SMERFS   Resources     Downloads     Sources  

Software Reliabilty Overview

by Walt Stoneburner

When you buy a car, often the dealership will ask you if you're interested in purchasing a warranty. However, a warranty simply means it's affordable to fix, not that the vehicle is reliable.

When we discuss the reliabilty of software, we can do so from different roles. As a manager, I might want to know is the software good enough to roll out to production and put in the hands of users. As a consumer, I may be more interested in how long the software is going to work correctly until the next failure.

Typically it works like this:
  Step 1. Keep a log of past failures.
  Step 2. Plot the failures.
  Step 3. Determine a curve that best fits the observations.
  Step 4. Measure how accurate your curve model is.
  Step 5. Predict the future using the model.

Estimation [of the model, not future behavior] is finding the right curve for historical data. Prediction is just that, intelligently guessing what will happen in the future.

Complex software should be less reliable than less complex software. High level languages should be more reliable than low level languages. Experienced staff should produce more reliable code than less experienced staff. Proven technologies and processes should be more reliable than untested technologies. All these factors, and many more, go into twiddling the shape of the curve.

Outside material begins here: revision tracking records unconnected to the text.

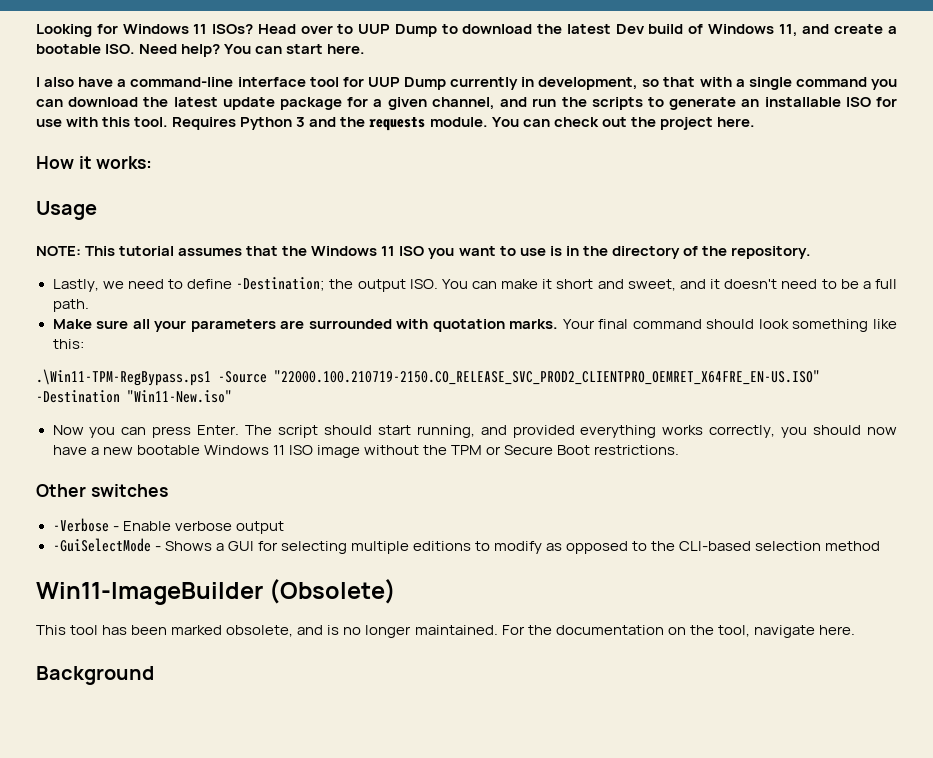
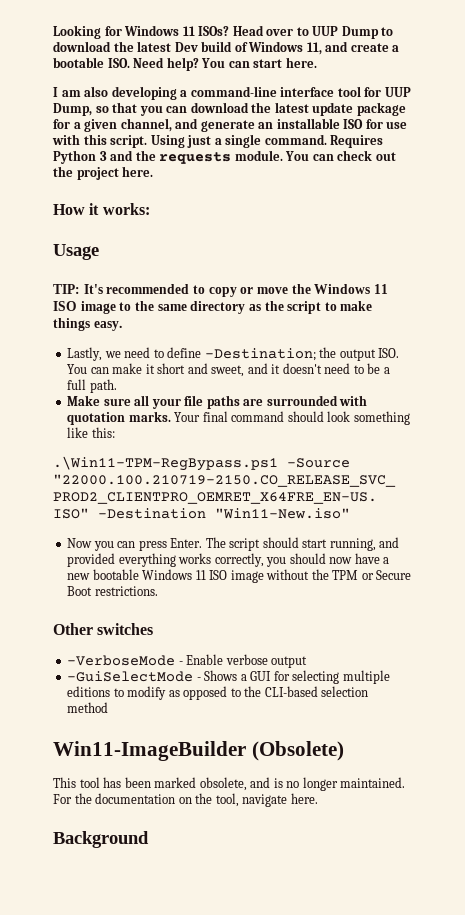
- I also have a command-line interface tool for UUP Dump currently in development, so that with a single command you can download the latest update package for a given channel, and run the scripts to generate an installable ISO for use with this tool.
+ I am also developing a command-line interface tool for UUP Dump, so that you can download the latest update package for a given channel, and generate an installable ISO for use with this script. Using just a single command.
- NOTE: This tutorial assumes that the Windows 11 ISO you want to use is in the directory of the repository.
+ TIP: It's recommended to copy or move the Windows 11 ISO image to the same directory as the script to make things easy.
- Make sure all your parameters are surrounded with quotation marks.
+ Make sure all your file paths are surrounded with quotation marks.
- -Verbose - Enable verbose output
+ -VerboseMode - Enable verbose output

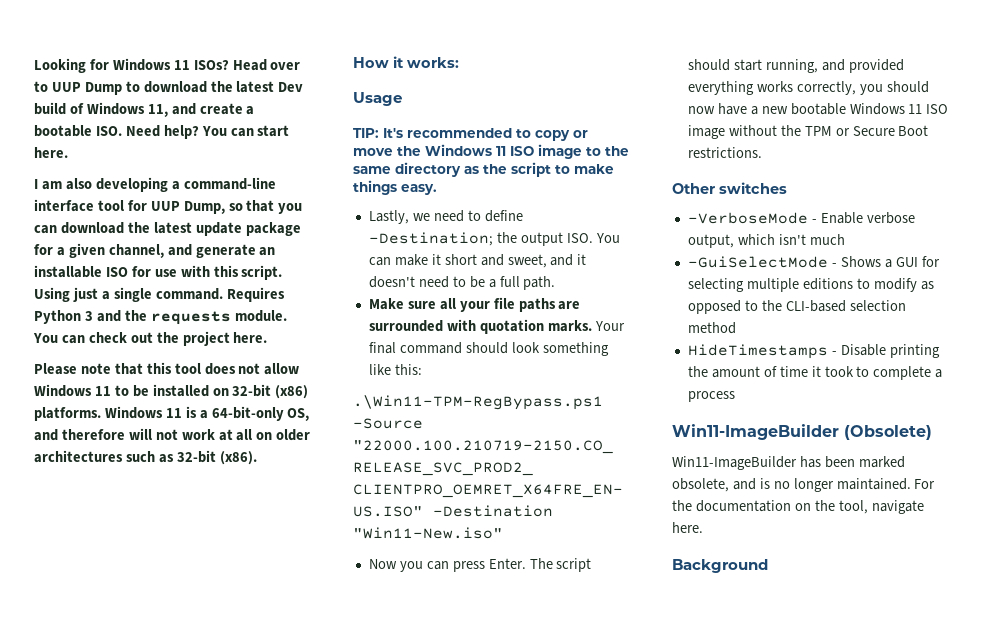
+ Please note that this tool does not allow Windows 11 to be installed on 32-bit (x86) platforms. Windows 11 is a 64-bit-only OS, and therefore will not work at all on older architectures such as 32-bit (x86).
- -VerboseMode - Enable verbose output
+ -VerboseMode - Enable verbose output, which isn't much
+ HideTimestamps - Disable printing the amount of time it took to complete a process
- This tool has been marked obsolete, and is no longer maintained.
+ Win11-ImageBuilder has been marked obsolete, and is no longer maintained.

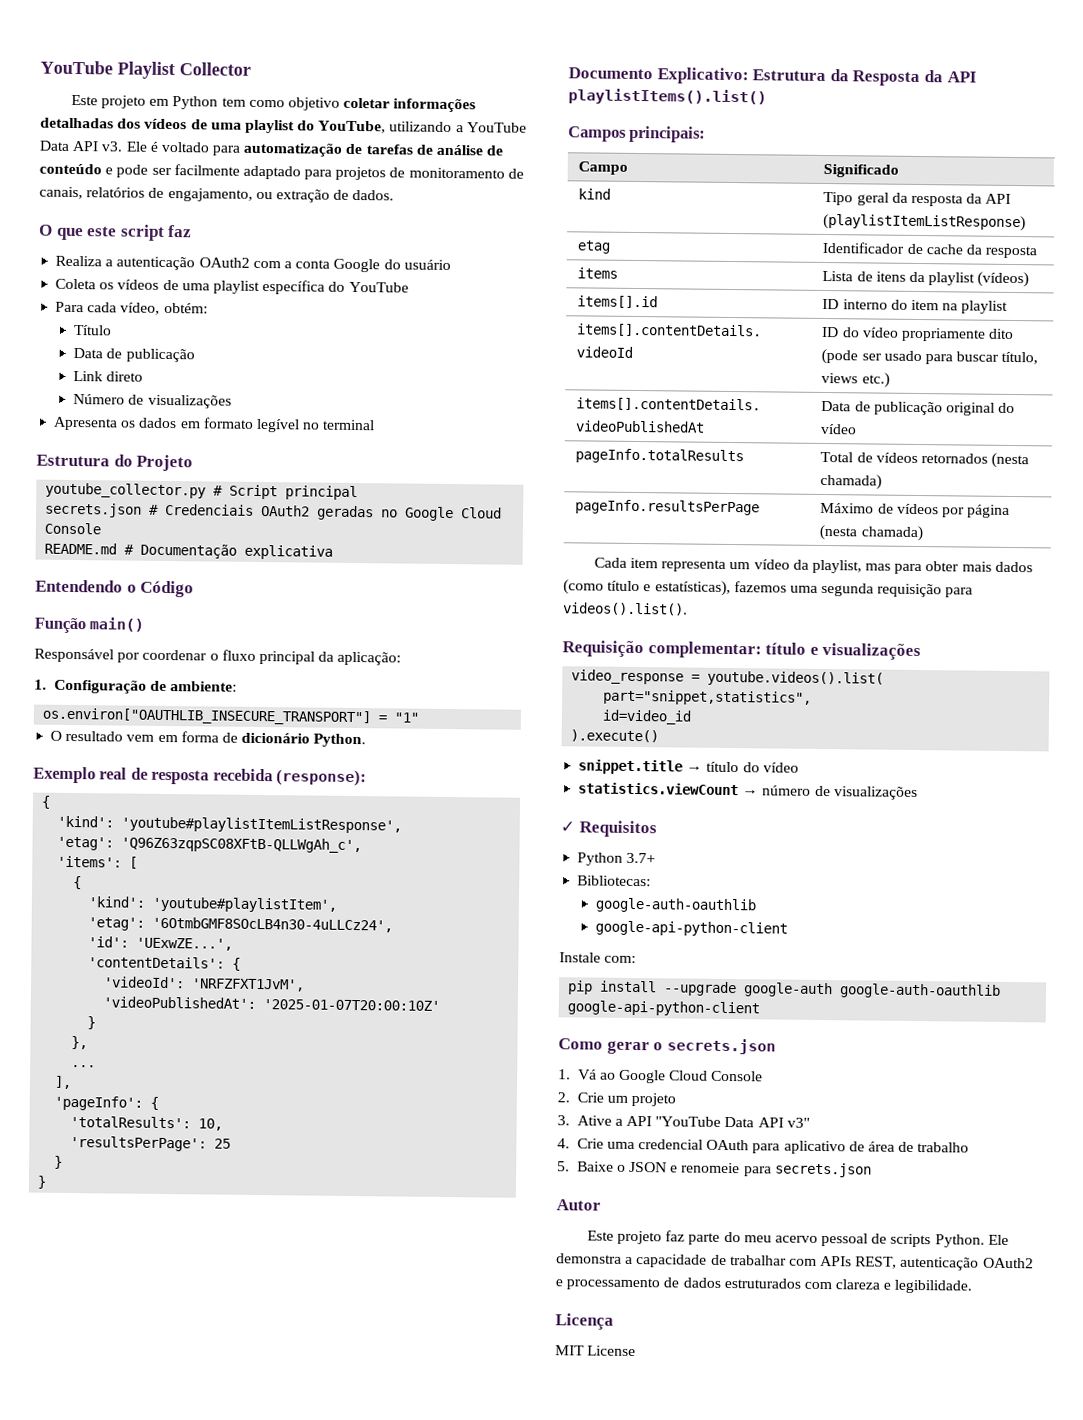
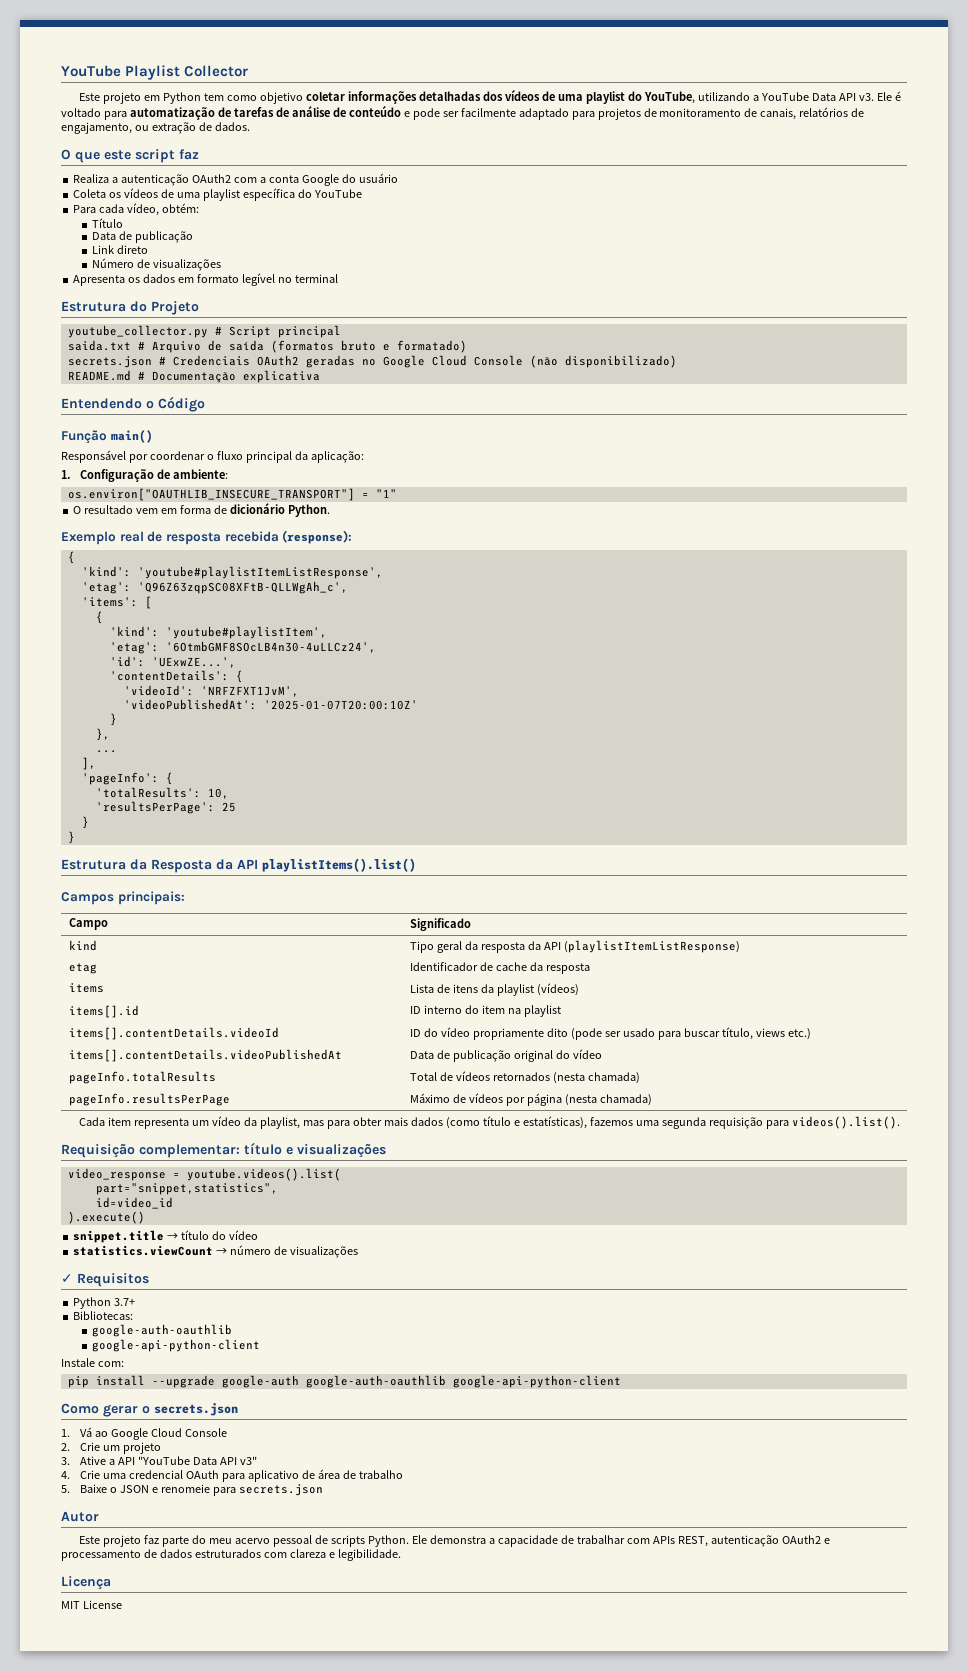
+ saida.txt # Arquivo de saída (formatos bruto e formatado)
- secrets.json # Credenciais OAuth2 geradas no Google Cloud Console
+ secrets.json # Credenciais OAuth2 geradas no Google Cloud Console (não disponibilizado)
- Documento Explicativo: Estrutura da Resposta da API playlistItems().list()
+ Estrutura da Resposta da API playlistItems().list()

Software and hardware don't behave the same way. The longer software is used and maintained, the higher the degree of confidence it obtains as defects are found and weeded out. Hardware, on the other hand, ages. Heat, oxidation, and wear take their tolls on hardware, and even a perfectly functioning device (like your old VCR) will eventually fail, despite how well it's treated.

A software reliabilty curve flattens out over time. A hardware reliability curve is more U-shaped. Since a system consists of running software on hardware, both need to be taken into account concurrently, and for that we have the system reliability model.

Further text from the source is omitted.